= Task requirements =
Range to output from the entries below: the line containing "[761,253,791,266] ++ -> (159, 598) //" through the line containing "[851,440,878,451] ++ -> (142, 791) //". Set it down exactly, ends included, nothing else.

= Dataset records =
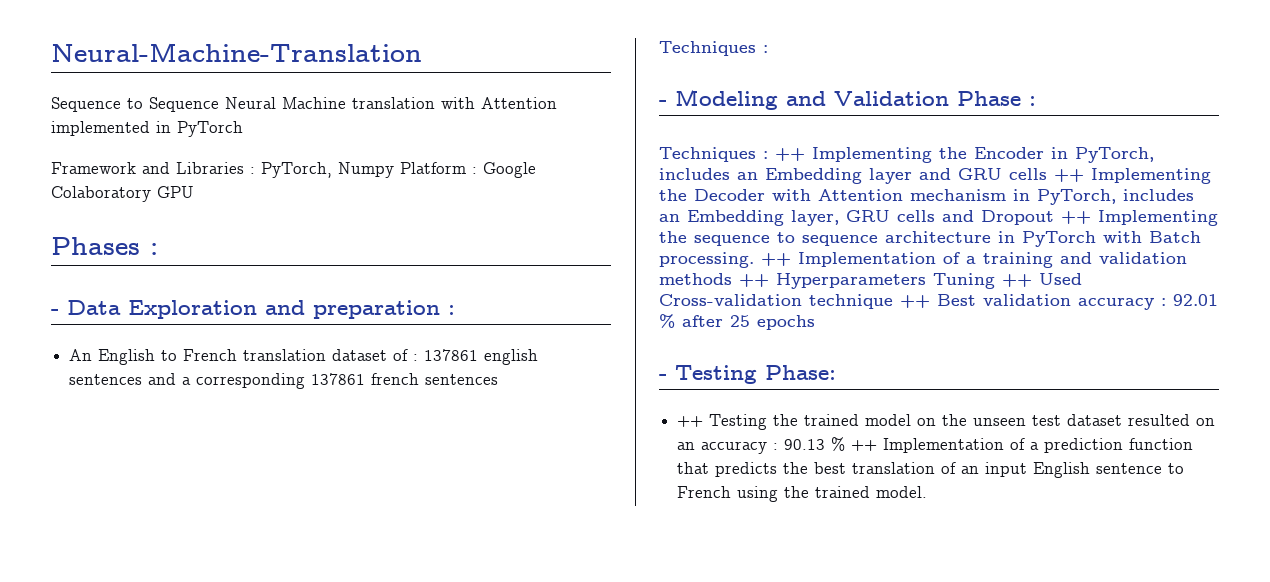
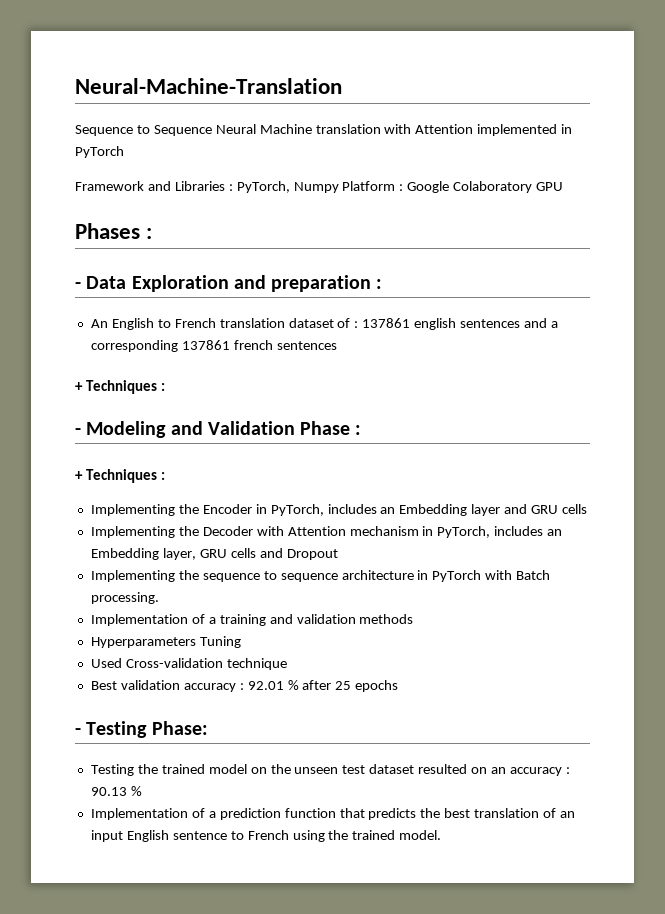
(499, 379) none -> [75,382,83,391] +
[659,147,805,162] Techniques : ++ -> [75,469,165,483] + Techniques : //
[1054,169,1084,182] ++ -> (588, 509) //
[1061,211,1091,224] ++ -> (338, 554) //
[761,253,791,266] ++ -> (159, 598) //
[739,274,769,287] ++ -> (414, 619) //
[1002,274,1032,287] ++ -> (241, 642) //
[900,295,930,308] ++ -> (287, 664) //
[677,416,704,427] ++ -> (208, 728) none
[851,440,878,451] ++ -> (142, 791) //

--

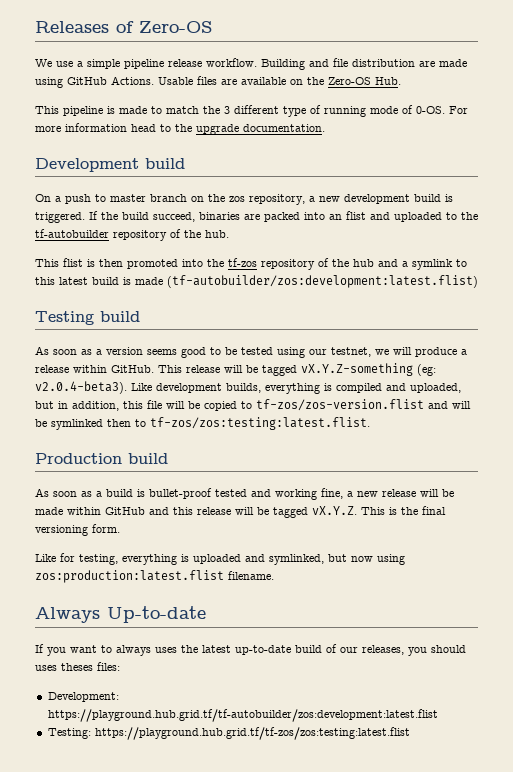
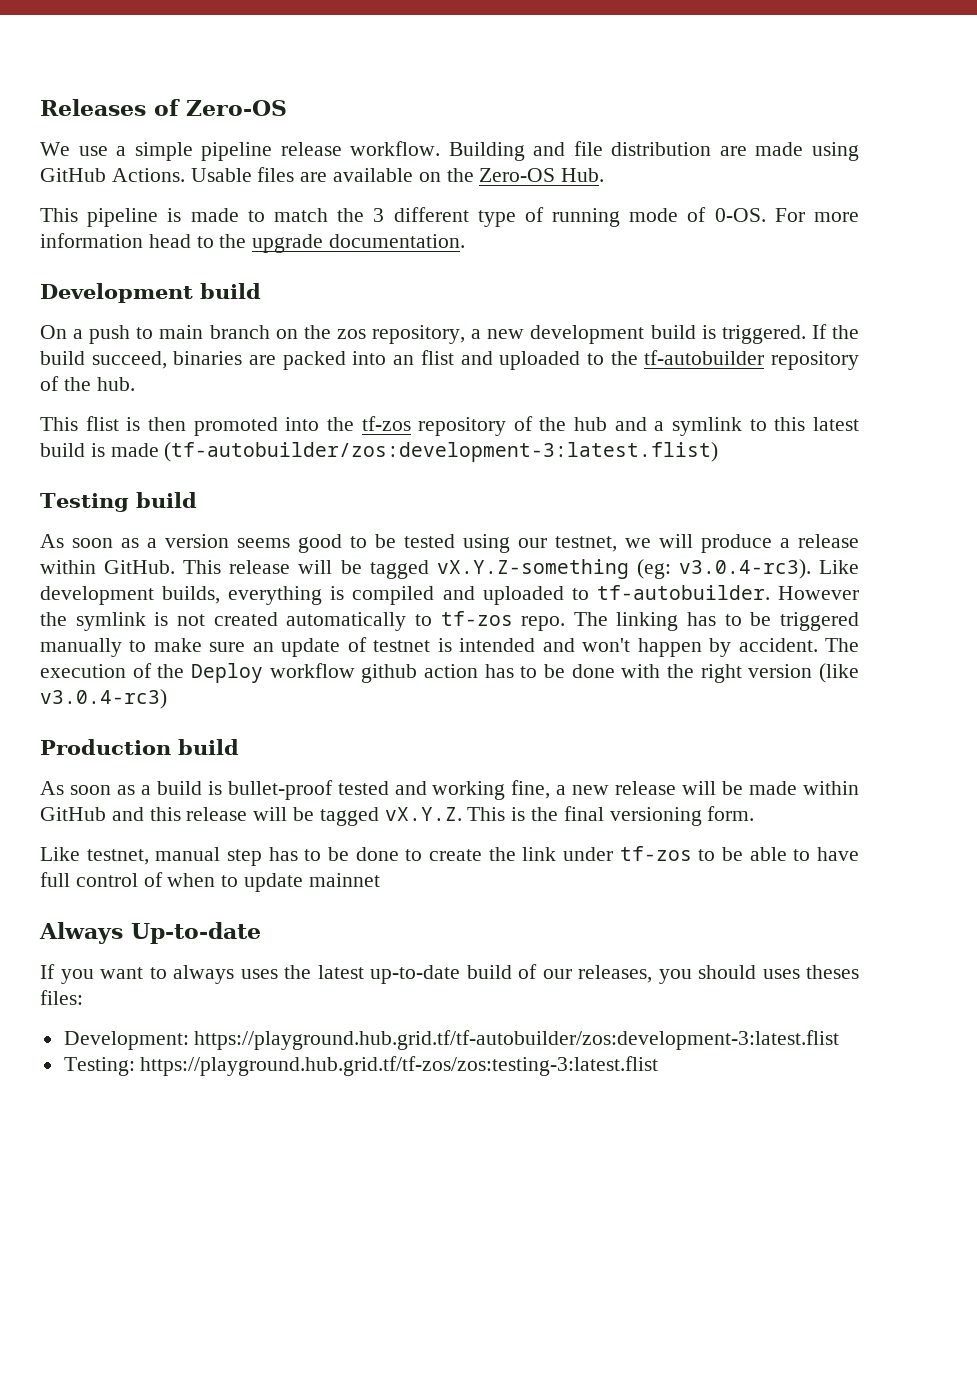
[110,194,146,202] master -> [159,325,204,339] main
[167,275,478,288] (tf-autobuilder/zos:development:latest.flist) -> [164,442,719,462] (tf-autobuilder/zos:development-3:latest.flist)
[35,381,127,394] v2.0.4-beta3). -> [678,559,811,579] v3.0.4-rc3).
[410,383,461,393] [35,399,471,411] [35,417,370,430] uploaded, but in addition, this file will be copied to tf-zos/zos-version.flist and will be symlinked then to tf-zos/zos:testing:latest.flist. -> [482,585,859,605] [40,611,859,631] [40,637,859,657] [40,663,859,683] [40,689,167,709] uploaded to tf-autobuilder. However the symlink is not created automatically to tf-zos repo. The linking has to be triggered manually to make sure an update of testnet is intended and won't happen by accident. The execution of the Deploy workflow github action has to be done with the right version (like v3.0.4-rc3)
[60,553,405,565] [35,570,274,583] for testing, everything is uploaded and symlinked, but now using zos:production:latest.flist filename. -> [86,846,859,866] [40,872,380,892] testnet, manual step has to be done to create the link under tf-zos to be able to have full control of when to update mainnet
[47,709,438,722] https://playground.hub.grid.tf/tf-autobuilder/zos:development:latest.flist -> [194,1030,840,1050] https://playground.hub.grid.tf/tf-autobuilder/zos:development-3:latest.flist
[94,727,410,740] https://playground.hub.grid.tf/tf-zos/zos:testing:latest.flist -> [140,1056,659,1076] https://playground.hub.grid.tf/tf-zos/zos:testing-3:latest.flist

---

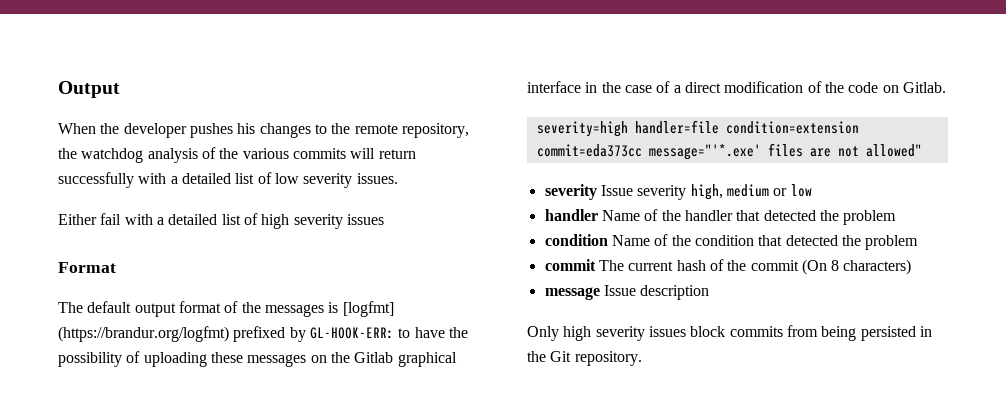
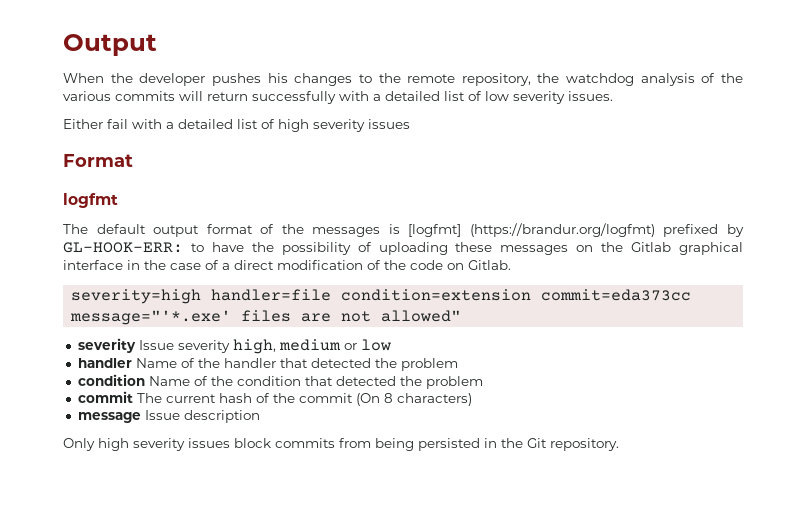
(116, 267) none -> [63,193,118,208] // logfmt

= Output for this task =
[761,253,791,266] ++ -> (159, 598) //
[739,274,769,287] ++ -> (414, 619) //
[1002,274,1032,287] ++ -> (241, 642) //
[900,295,930,308] ++ -> (287, 664) //
[677,416,704,427] ++ -> (208, 728) none
[851,440,878,451] ++ -> (142, 791) //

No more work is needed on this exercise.